Instructions to follow - Print each entry word for word without images.

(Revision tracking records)
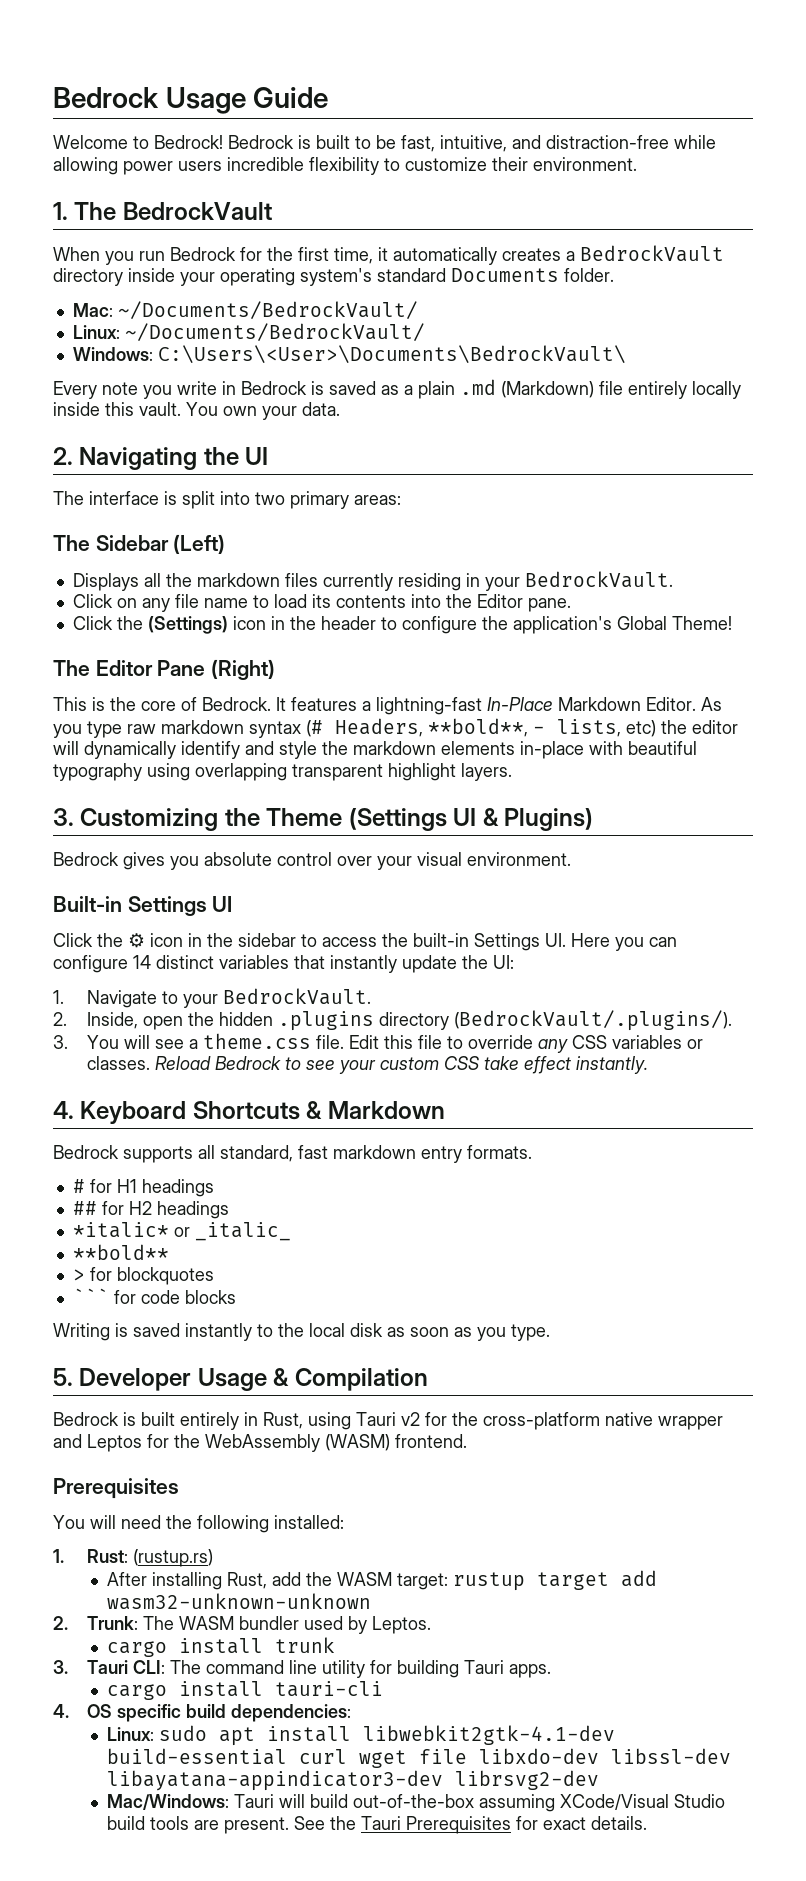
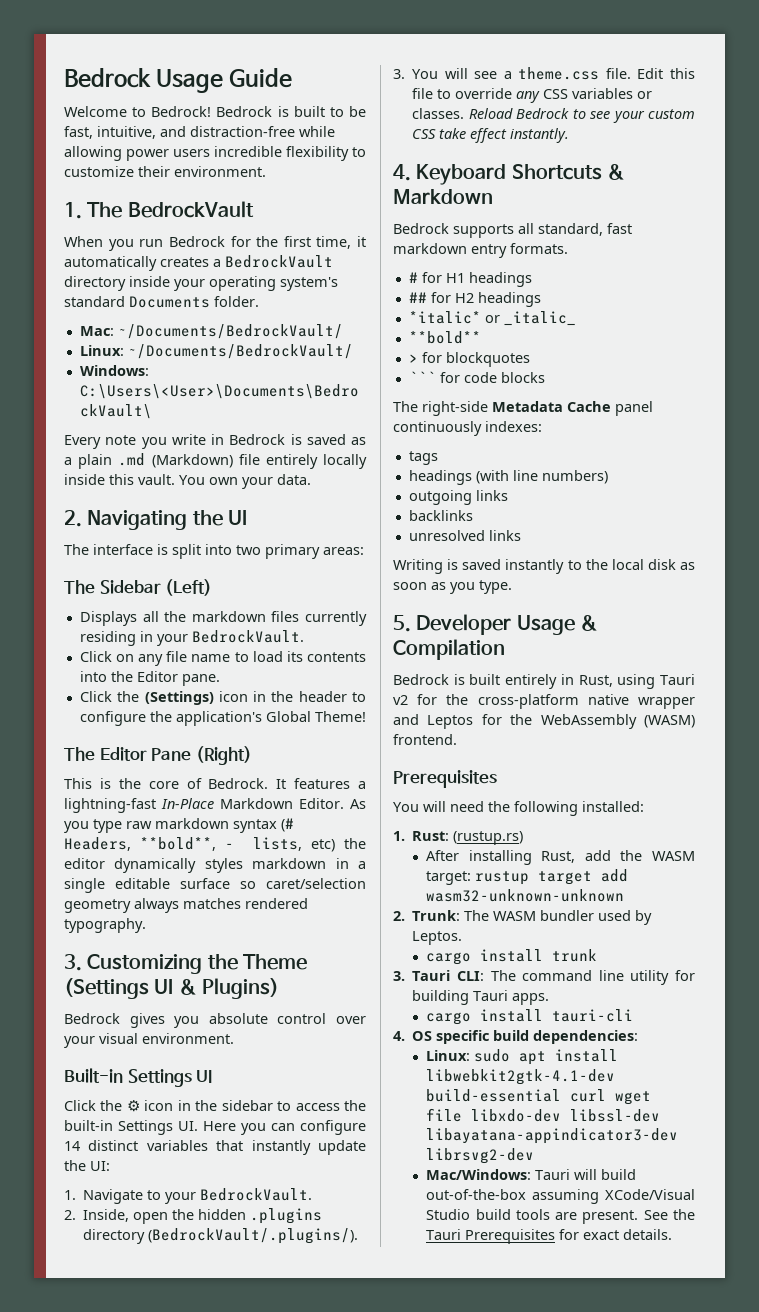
- As you type raw markdown syntax (# Headers, **bold**, - lists, etc) the editor will dynamically identify and style the markdown elements in-place with beautiful typography using overlapping transparent highlight layers.
+ As you type raw markdown syntax (# Headers, **bold**, - lists, etc) the editor dynamically styles markdown in a single editable surface so caret/selection geometry always matches rendered typography.
+ The right-side Metadata Cache panel continuously indexes:
+ tags
+ headings (with line numbers)
+ outgoing links
+ backlinks
+ unresolved links

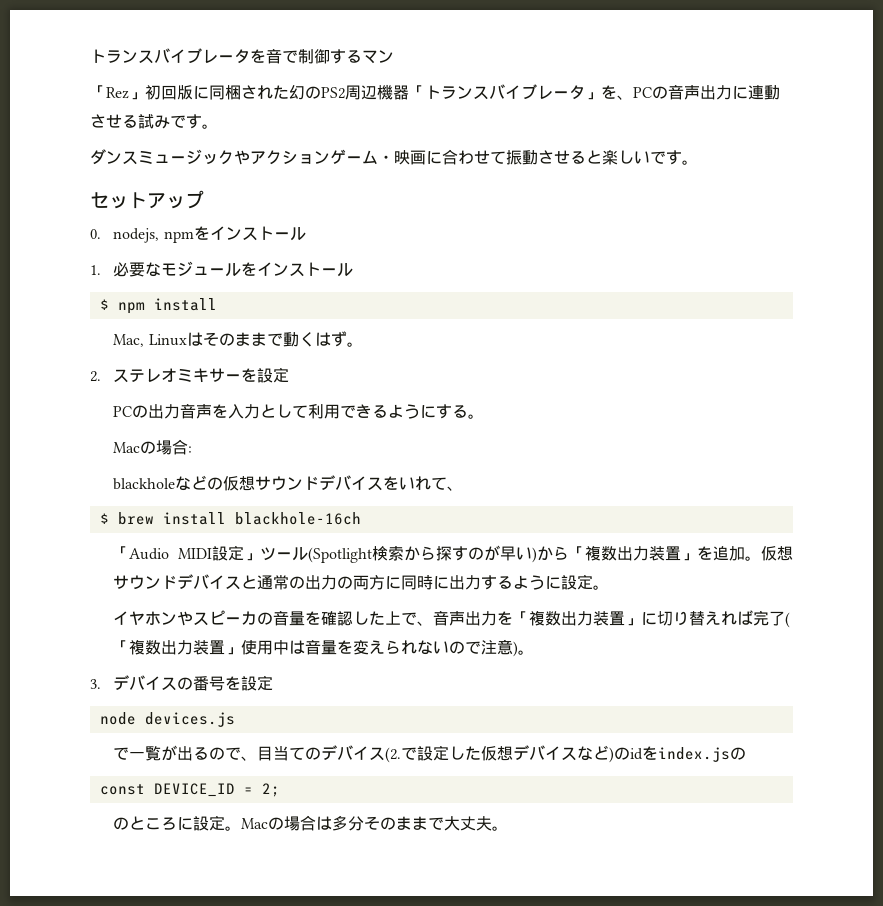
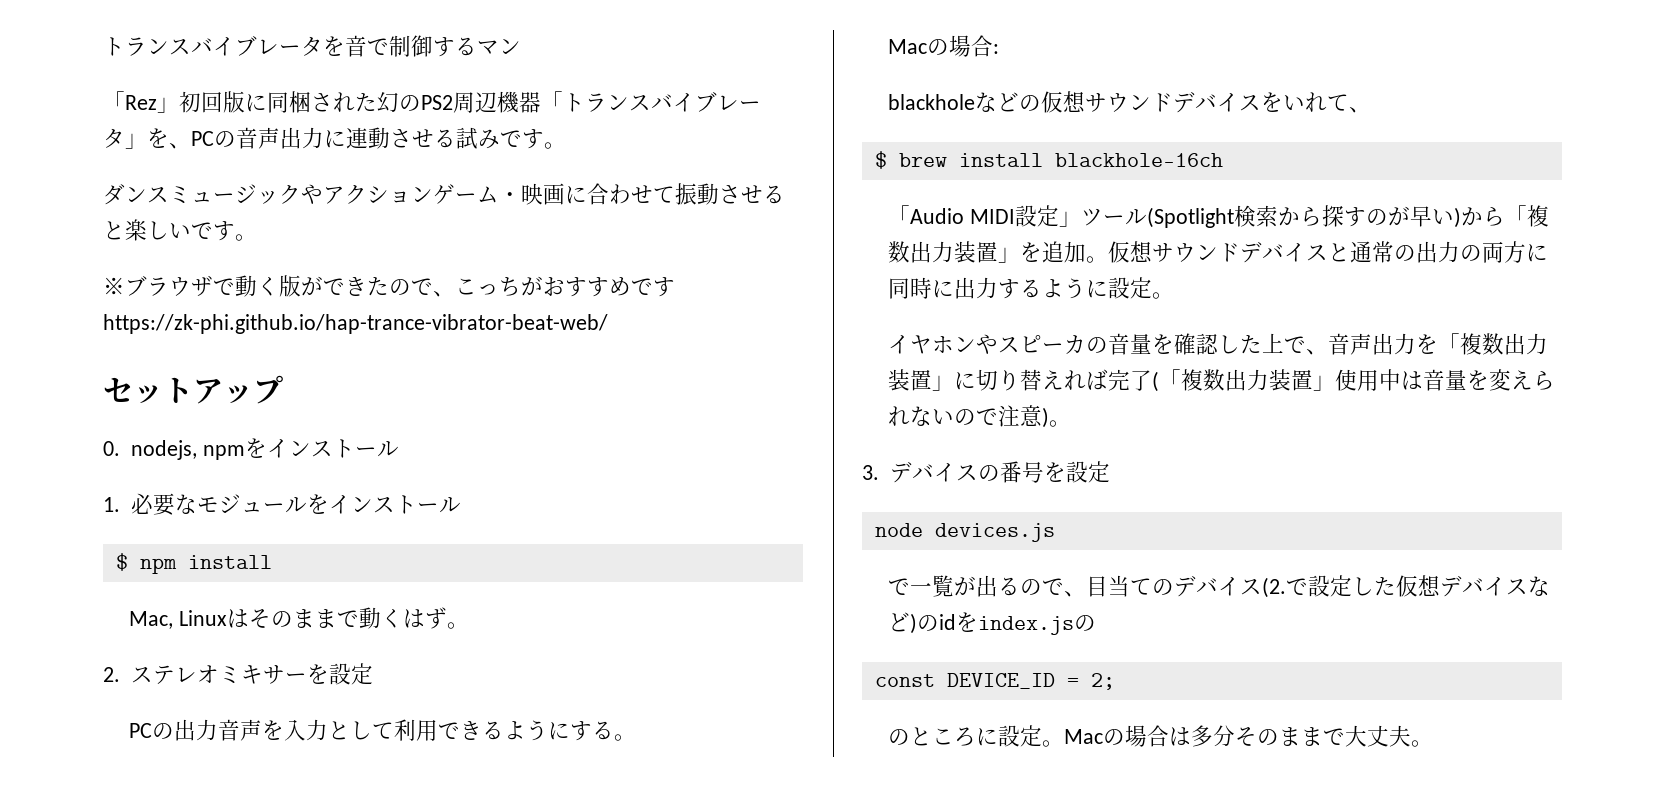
+ ※ブラウザで動く版ができたので、こっちがおすすめですhttps://zk-phi.github.io/hap-trance-vibrator-beat-web/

Problem solution -
- As you type raw markdown syntax (# Headers, **bold**, - lists, etc) the editor will dynamically identify and style the markdown elements in-place with beautiful typography using overlapping transparent highlight layers.
+ As you type raw markdown syntax (# Headers, **bold**, - lists, etc) the editor dynamically styles markdown in a single editable surface so caret/selection geometry always matches rendered typography.
+ The right-side Metadata Cache panel continuously indexes:
+ tags
+ headings (with line numbers)
+ outgoing links
+ backlinks
+ unresolved links

+ ※ブラウザで動く版ができたので、こっちがおすすめですhttps://zk-phi.github.io/hap-trance-vibrator-beat-web/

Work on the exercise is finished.